The next day I threw our bar in the propane forge and began to refine it.  Refining is essentially heating it up to welding heat again, and further solidifying welds and expelling slag by forging the bar out, folding it on itself multiple times, welding the fold seams shut, and drawing the bar out again, kind of like stretching and folding layers of play-doh. They all seemed to take, though I had a few minor bubble issues, but eventually I had a flat bar with no weld flaws.  I can't truly count the number of folds because many of them were half-folds.  It still happened though, and once my flaws were gone I let it cool again and put it on the scale.  454 grams meant that I had about 69% of the bar that I initially weighed.  I wish I'd weighed the material I had before welding any of it together, but I totally didn't.  So there.

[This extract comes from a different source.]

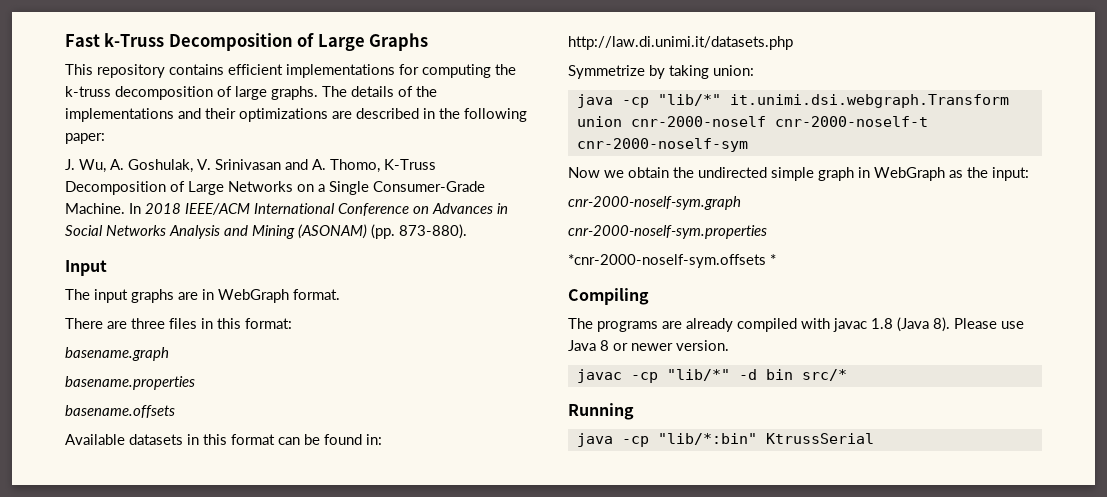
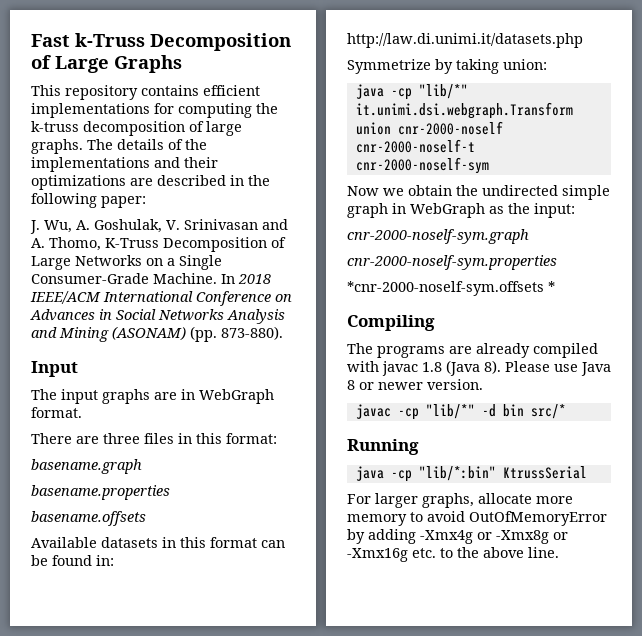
+ For larger graphs, allocate more memory to avoid OutOfMemoryError by adding -Xmx4g or -Xmx8g or -Xmx16g etc. to the above line.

Where did the weight go?  I'm guessing there were two main causes of material loss.  The first is slag.  The slag is mostly composed of various silicates from the solid fuel and the material the furnace is made off.  These are rock-like bits that melt while the iron is still solid at high temperatures, and as liquid, they fill up the cracks and get squeezed out when you hammer and fold.  The other cause of material loss was probably just oxidation.  In such a hot fire, iron converts incredibly quickly into iron oxide (in the form of black scale, a kind of rust), and the amount of welding heats I had to take probably reduced a lot of the material into that.

It just so happened that at MassArt last year I consolidated a bar of bloomery iron from when I was in England with Owen Bush.  It had almost the same proportions as my new bar (on the right in the above photo), so I decided to polish the two, and etch them to compare their pattern and what little I could tell about refinement/slag content, carbon content, and anything else.  The etch was much more revealing that I thought it would be. 

The left one is Owen's bloom.  The right one is the hearth material I made with Jack mixed with Jeff's bloom. Ours has a more complex pattern probably due to more slag and somehow less homogenous material.  Ours is also shinier.  What that means is that Owen's bloom, with the cloudy, dark parts, has much more carbon in it.  Carbon-rich steel etches dark (unless it has nickel or chromium in it, which this does not), and that's just something I know from experience.  If I were to pick one of these for a knife or a tool edge, Owen's would clearly be the better choice. 

 But I have to say that from a purely aesthetic perspective, the less homogenous steel has an incredible appeal.  Also, though I had a hand in making Owen's bloomery steel, the intimate involvement in the creation of the other one was so fresh in my hands and mind that I couldn't stop looking at it, couldn't stop looking deeper into its random matrix.

My favorite thing about this material is that it takes so long to make and is so imperfect that along with the slag and weld lines, it packs memories, conversations, frustration, and cooperation in between the layers.  It's a trophy of mutual discovery and a sedimentary painting of process.  It's also a little bar-shaped window into the random pattern-storms that only nature can make, full of beautiful tree-diseases and river-paths seen from on high.  It exposes the illusion of imposed order, as well as the cooperation of the chaos that is the true nature of order. 

1 comment:

  1. Awesome article! I admire your ability to perform a solid, clean forge weld like you've displayed in some of your other articles and works. I still struggle with welding, but reading things like this gives me a lot of insight into the hard work and dedication it takes to complete a successful weld. Bravo, sir!